What we have been trying to do for the last year or so is to develop methods to look at direct intensity measurements as a readout of relative changes in protein abundance. Our preliminary results suggest that it’s working fairly well. The question whether it works as well as isotopic labeling we don’t know, but we think it may. We are applying a second approach, which is to use statistical sampling of the number of spectra that you get for any given peptide as a readout of protein abundance. If a protein is very highly abundant, the chances are that you get higher coverage, and you sequence peptides in that protein more often. And that’s working out, too, with human samples. The combination of both methods may turn out to be most effective.
What real-world problems are you applying your methods to?
We apply our methods to responses to signal transduction. We are very interested in the question of how responses change in situations where there is combinatorial activation of multiple signaling pathways, and then apply those kinds of rules to situations in disease progression, particularly cancer progression, where depending on the stage of the disease, there are different combinations of signaling pathways that are constitutively active.
We are still working with melanoma, where we have these different cell lines representing different cancer stages. We are taking melanoma cell lines from early biopsies, and we are turning on different pathways, using molecular pharmacological approaches, to look at protein responses at a molecular level. Then we are taking the set of responses that we can monitor, and we are looking for those particular responses in the other cell lines, with the intent of identifying markers of cancer progression that also report targets of signaling pathways.
What are the major technical obstacles remaining in proteomics?

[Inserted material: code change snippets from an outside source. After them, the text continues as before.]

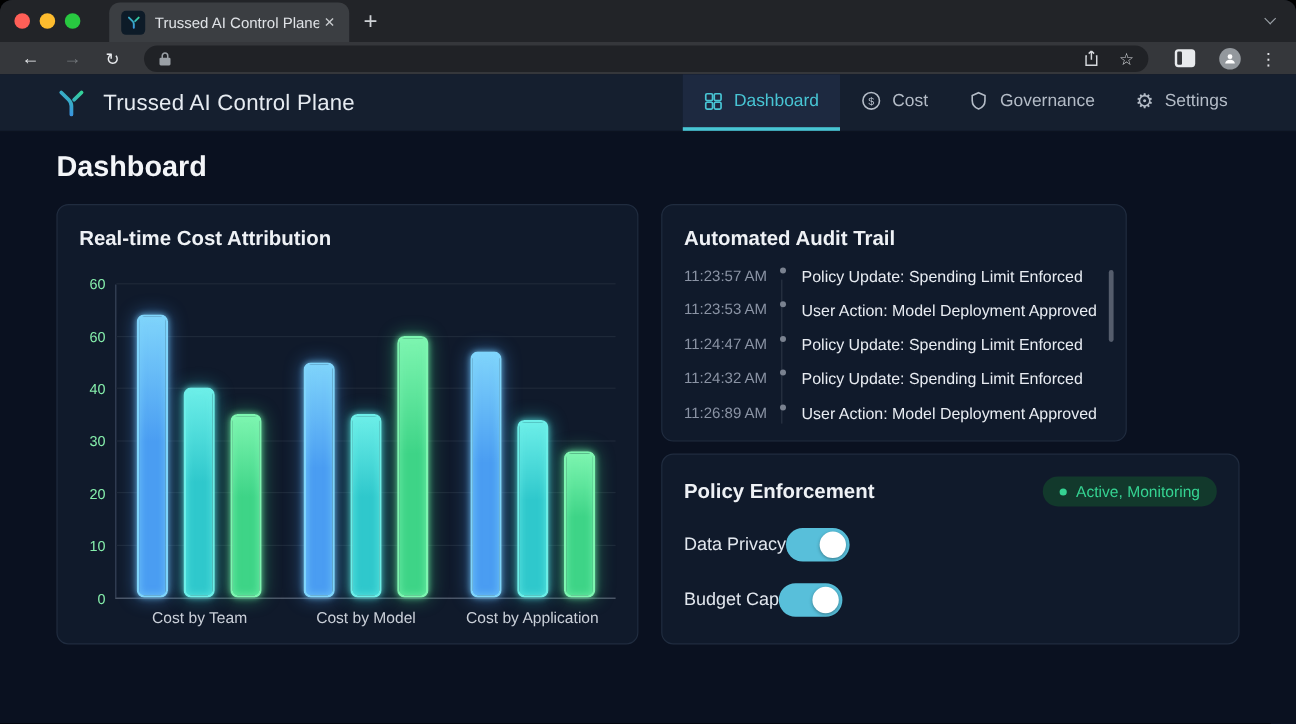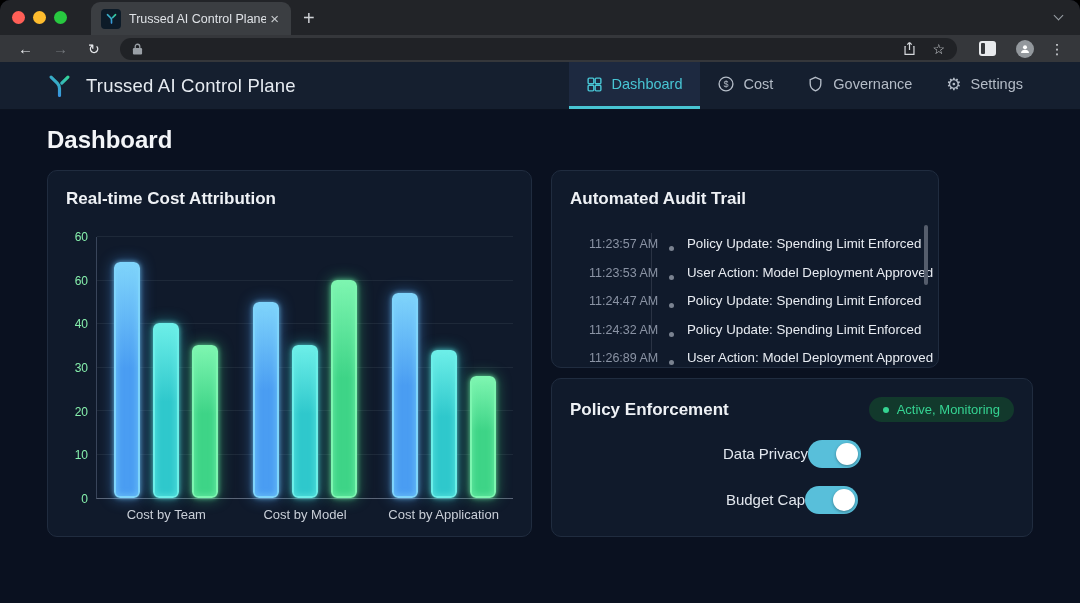--- a/index.html
+++ b/index.html
@@ -67,7 +67,7 @@
   
   .audit-list{margin-top:14px;position:relative;}
   .audit-line{position:absolute;left:81px;top:10px;bottom:12px;width:1px;background:#2a3344;}
-  .audit-row{display:flex;align-items:flex-end;height:28.4px;position:relative;margin-left:19px;}
+  .audit-row{display:flex;align-items:flex-start;height:28.4px;position:relative;}
   .audit-time{width:74px;flex:none;font-size:12.5px;color:#8a93a4;}
   .audit-dot-cell{width:16px;flex:none;display:flex;justify-content:center;}
   .audit-dot{width:5px;height:5px;border-radius:50%;background:#7a8290;}

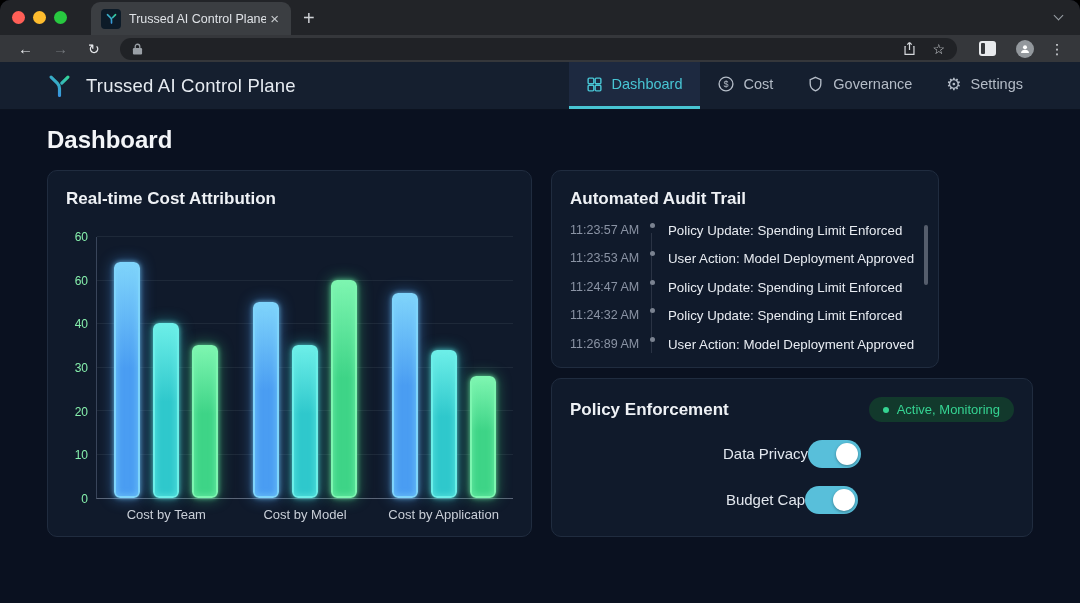--- a/index.html
+++ b/index.html
@@ -78,7 +78,7 @@
   .policy-head{display:flex;align-items:center;justify-content:space-between;}
   .badge{display:flex;align-items:center;gap:8px;height:25px;padding:0 14px;border-radius:13px;font-size:13px;}
   .badge-dot{width:6px;height:6px;border-radius:50%;}
-  .policy-row{display:flex;align-items:center;justify-content:center;margin-top:17px;height:29px;}
+  .policy-row{display:flex;align-items:center;justify-content:flex-start;margin-top:17px;height:29px;}
   .policy-label{font-size:15px;color:#e2e7ee;}
   .toggle{width:53px;height:28px;border-radius:14px;position:relative;cursor:pointer;}
   .knob{position:absolute;top:3px;right:3px;width:22px;height:22px;border-radius:50%;background:#fff;box-shadow:0 1px 3px rgba(0,0,0,.35);}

The technical obstacles are in obtaining higher sensitivity to be able to sample a greater percentage of the proteome. In our most recent paper in Analytical Chemistry, we were able to sample more than 5,000 human proteins from soluble extracts, not counting the membrane proteins. It think that’s a record. However, my estimate of the soluble proteome in a human cell — that is the number of distinct open reading frames in a given cell type — is somewhere around 10,000 soluble proteins, and maybe another 3,000 or so membrane proteins. So our guess is that we are probably sampling half of the soluble proteome. But we want to see almost everything, we want to see telomerase, which is present in, say, 100 copies per cell.